Begitu pula dengan orde baru pada tahun 1966-1998 yang dipimpin oleh Soeharto yang menggunakan sistem otoriter yang dimana pada saat itu para mahasiswa tidak diperbolehkan mengkritisi pemerintah dalam hal apapun, oleh karena itu mereka bersatu untuk meruntuhkan orde baru.
Berbagai macam persoalan tumbuh di negeri ini. Gerakan-gerakan kritis mahasiswa untuk melawan kebijakan saat ini jarang kita temui, apalagi lagi sekarang covid-19 belum kunjung selesai. Kebijakan yang di keluarkan sering kali menjadi lahan basah dalam melanggengkan kekuasaan. Dilansir dari berbagai Media kampus di Wuhan menggelar wisuda akbar 11.000 mahasiswa tanpa menggunakan masker. Kita ketahui bahwa di China tepatnya di Wuhan adalah tempat awal mulanya adanya covid-19 tapi justru di berlakukan hal demikian. Muncul pertanyaan, kenapa pada saat kegiatan belajar mengajar tidak di berlakukan?

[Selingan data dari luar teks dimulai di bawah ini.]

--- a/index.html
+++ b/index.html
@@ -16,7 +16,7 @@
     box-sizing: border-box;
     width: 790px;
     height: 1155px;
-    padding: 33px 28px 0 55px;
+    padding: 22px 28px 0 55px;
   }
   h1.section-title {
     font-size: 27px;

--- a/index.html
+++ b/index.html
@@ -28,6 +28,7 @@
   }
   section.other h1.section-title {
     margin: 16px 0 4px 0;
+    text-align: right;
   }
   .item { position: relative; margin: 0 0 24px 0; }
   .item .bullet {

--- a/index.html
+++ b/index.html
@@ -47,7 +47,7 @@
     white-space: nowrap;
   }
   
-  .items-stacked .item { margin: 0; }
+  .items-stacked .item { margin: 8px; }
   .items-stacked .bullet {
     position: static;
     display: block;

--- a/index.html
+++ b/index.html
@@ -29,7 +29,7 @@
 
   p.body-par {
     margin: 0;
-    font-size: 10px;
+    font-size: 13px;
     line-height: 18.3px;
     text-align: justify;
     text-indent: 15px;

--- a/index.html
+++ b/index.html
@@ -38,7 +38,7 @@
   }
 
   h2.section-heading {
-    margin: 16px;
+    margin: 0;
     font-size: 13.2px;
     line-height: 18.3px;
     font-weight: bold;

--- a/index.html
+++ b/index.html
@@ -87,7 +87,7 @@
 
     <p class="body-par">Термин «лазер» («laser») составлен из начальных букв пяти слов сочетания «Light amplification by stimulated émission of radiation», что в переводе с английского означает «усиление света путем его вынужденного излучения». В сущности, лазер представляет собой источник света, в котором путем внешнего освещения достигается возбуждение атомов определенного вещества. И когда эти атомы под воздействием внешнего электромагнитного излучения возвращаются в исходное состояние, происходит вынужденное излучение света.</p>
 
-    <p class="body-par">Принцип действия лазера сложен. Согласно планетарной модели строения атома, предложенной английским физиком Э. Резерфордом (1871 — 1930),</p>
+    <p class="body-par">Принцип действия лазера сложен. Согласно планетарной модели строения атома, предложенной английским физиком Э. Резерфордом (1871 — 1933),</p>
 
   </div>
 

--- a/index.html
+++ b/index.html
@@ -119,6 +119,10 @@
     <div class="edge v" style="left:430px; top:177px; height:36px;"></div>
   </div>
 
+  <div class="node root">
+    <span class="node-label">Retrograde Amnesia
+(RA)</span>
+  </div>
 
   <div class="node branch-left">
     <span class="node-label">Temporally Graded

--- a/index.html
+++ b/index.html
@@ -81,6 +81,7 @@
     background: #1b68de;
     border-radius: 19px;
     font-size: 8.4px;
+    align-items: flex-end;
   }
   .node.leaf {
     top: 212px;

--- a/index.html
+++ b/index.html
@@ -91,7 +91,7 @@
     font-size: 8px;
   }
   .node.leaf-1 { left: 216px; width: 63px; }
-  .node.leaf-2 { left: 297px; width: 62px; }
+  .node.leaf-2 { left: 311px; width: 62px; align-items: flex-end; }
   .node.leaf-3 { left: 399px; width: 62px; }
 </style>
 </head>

Di Indonesia pun demikian di kampus swasta Universitas Muhammdiyah Mataram (UMMAT) terjadi hal demikian kegiatan belajar mengajar di batasi, diskusi melingkar sebagai kegiatan intelektual mahasiswa di batasi bahkan di bubarkan dan di keluarkan dari lingkungan kampus ketika melanggar, karena di anggap kerumunan. Wisuda UMMAT pada tanggal 31 Mei 2021 apakah tidak mengundang kerumunan? Penggunaan protokol kesehatan (prokes) banyak yang tidak mematuhi.
Seakan-akan kita di larang untuk menjadi cerdas dengan di berlakukan larangan kuliah secara offline atau tatap muka sedangkan wisuda secara offline di berlakukan.